Finalmente è stata approvata all’unanimità nello scorso Consiglio comunale la nostra mozione sulla micromobilità elettrica, depositata ormai da più di due mesi. Finalmente anche a Forlì sarà introdotta la possibilità, in via sperimentale, di circolare regolarmente con veicoli per la mobilità personale a propulsione elettrica, quali monopattini, hoverboard, monoruota, segway, ecc. Questo avverrà dopo che la giunta avrà predisposto un apposito regolamento e individuato le strade, presumibilmente del centro storico, ove questi mezzi potranno circolare” scrivono in una nota Daniele Vergini e Simone Benini, consiglieri comunali M5S Forlì.

L’approvazione di questa mozione non è stata facile, nonostante alcune dichiarazioni che sono uscite prematuramente sulla stampa, l’accordo è avvenuto solo dopo lunga contrattazione e dopo aver fugato alcuni dubbi della maggioranza sui costi della cartellonistica e sulla sicurezza, ma siamo comunque soddisfatti dell’esito, si trattava di una proposta di assoluto buon senso che non poteva che essere accettata. Queste nuove forme di mobilità, rese possibili da uno specifico decreto del Ministro delle infrastrutture dell’allora ministro Toninelli, oltre ad essere innovative, sono utili ai fini del contrasto all’inquinamento atmosferico, sostenibili e di alta qualità anche sotto il profilo economico e sociale, creano inoltre un’alternativa all’utilizzo delle auto” precisano i due pentastellati.

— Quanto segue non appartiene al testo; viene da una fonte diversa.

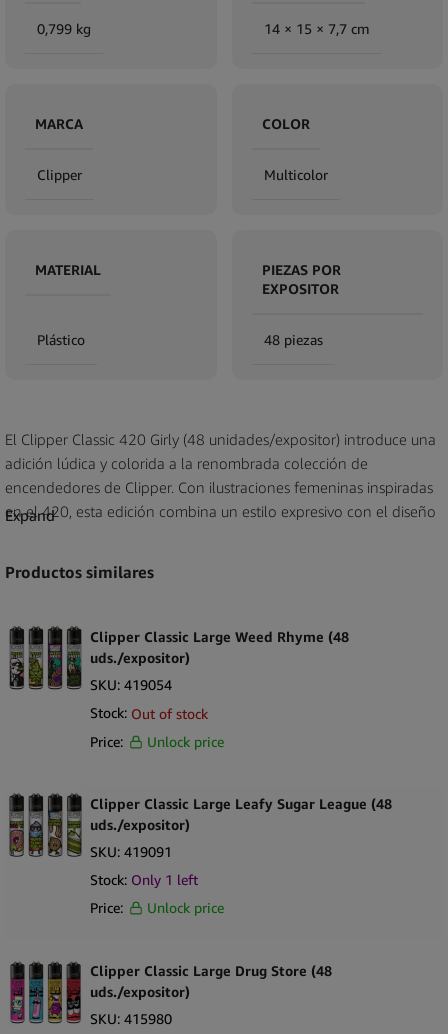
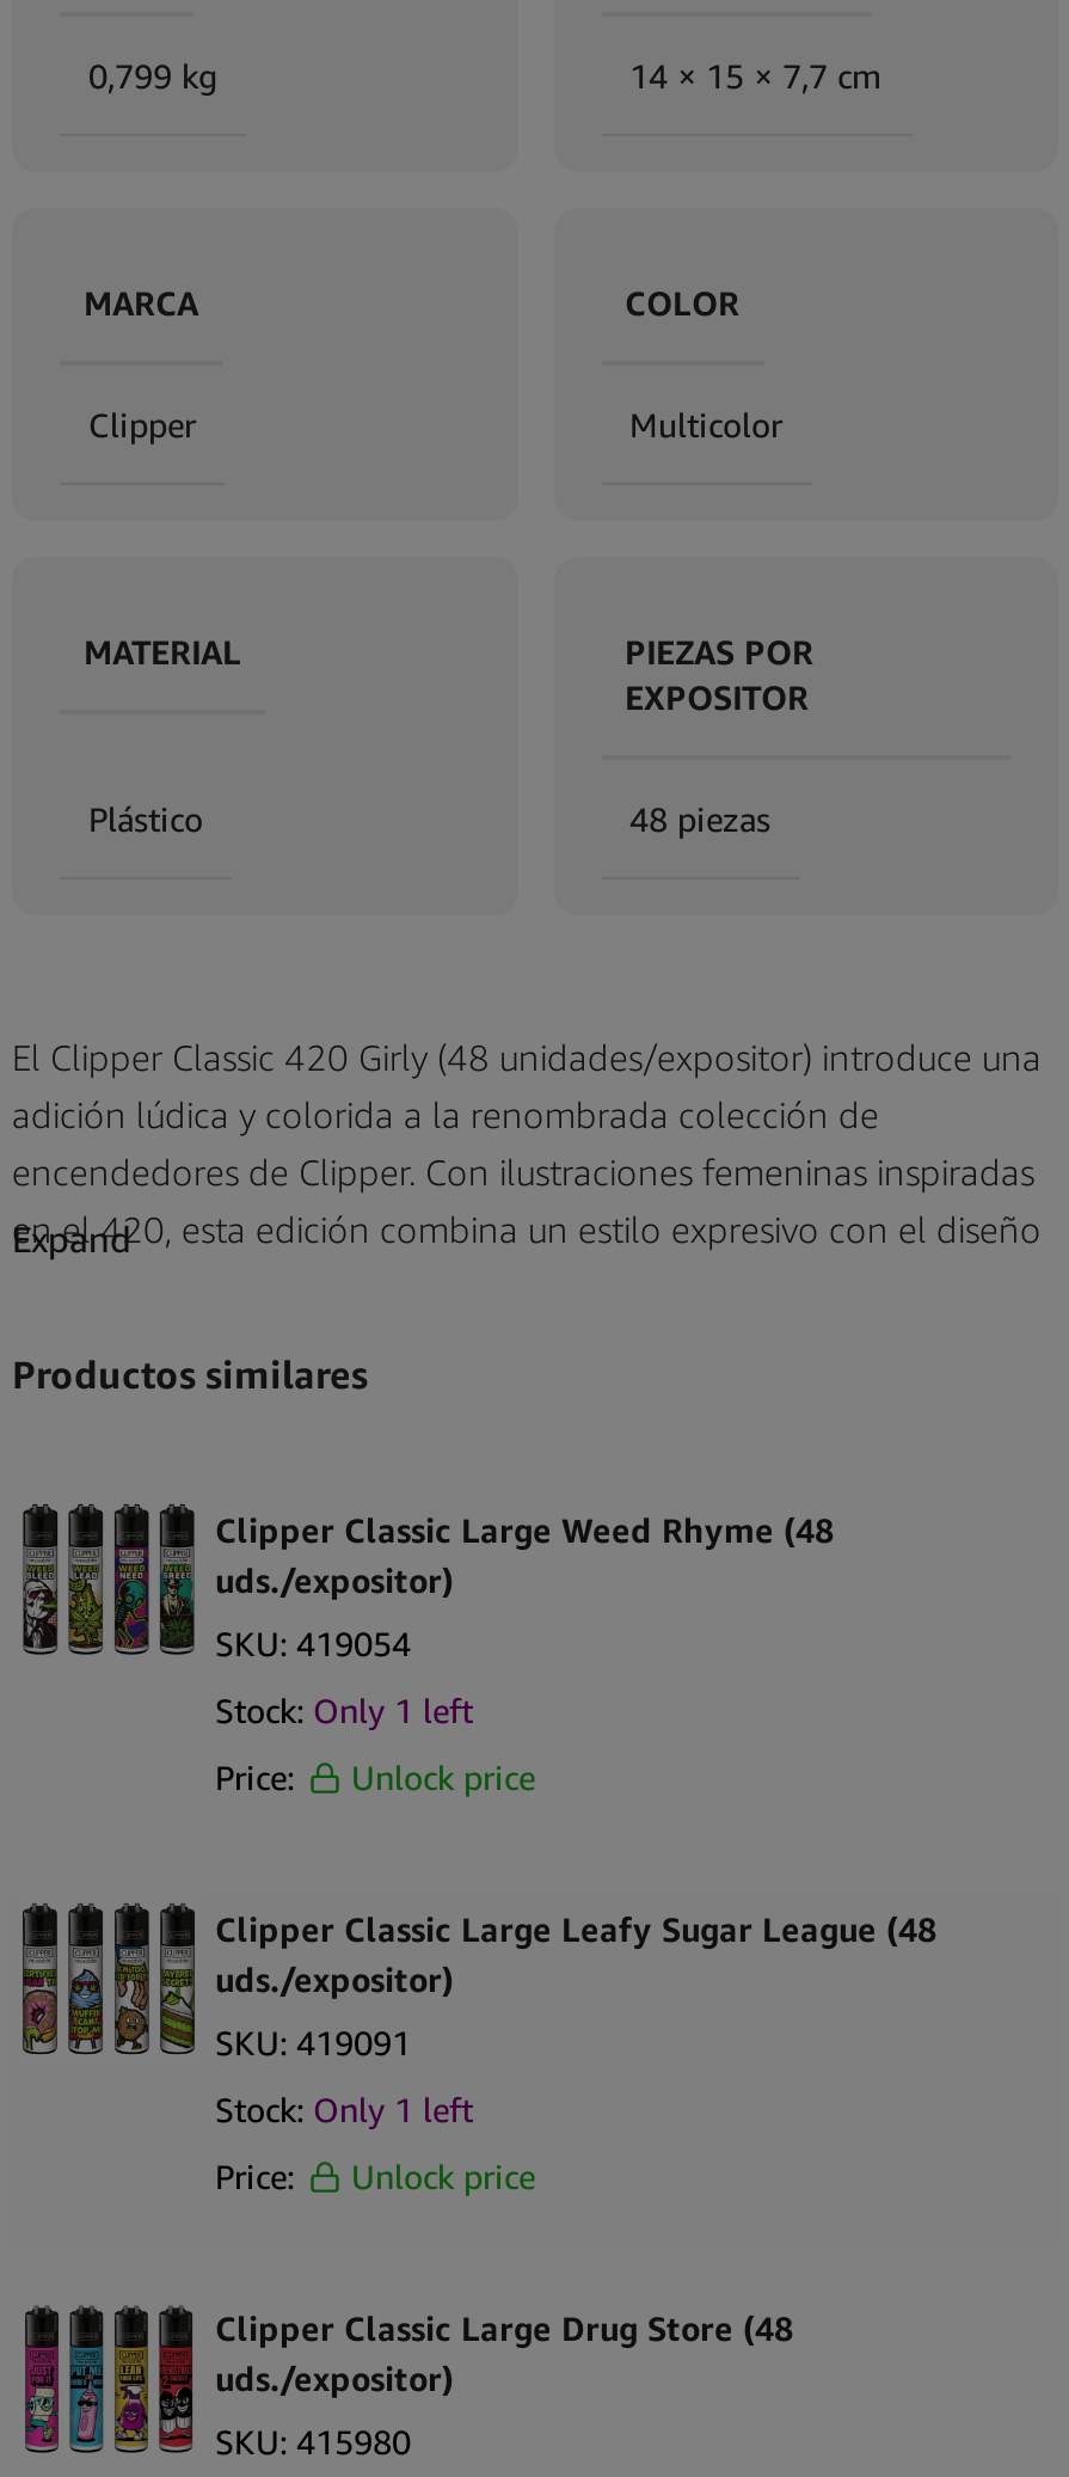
[90,704,208,722] Stock: Out of stock -> [215,1690,473,1731] Stock: Only 1 left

Non dimentichiamo poi l’indotto economico che si potrebbe creare con chi potrà noleggiare questi dispositivi, rendendo la città più attrattiva e facile da visitare anche dal punto di vista turistico. Il quadro infine si completa con la recente approvazione, in assemblea regionale, sempre su proposta 5Stelle di una risoluzione per impegnare la Regione a fornire incentivi per questi veicoli e per le classiche bici elettriche, stanziando anche risorse per i Comuni per incentivare la diffusione, che si sommeranno a quelli inseriti anche nel DL Clima” concludono Daniele Vergini e Simone Benini.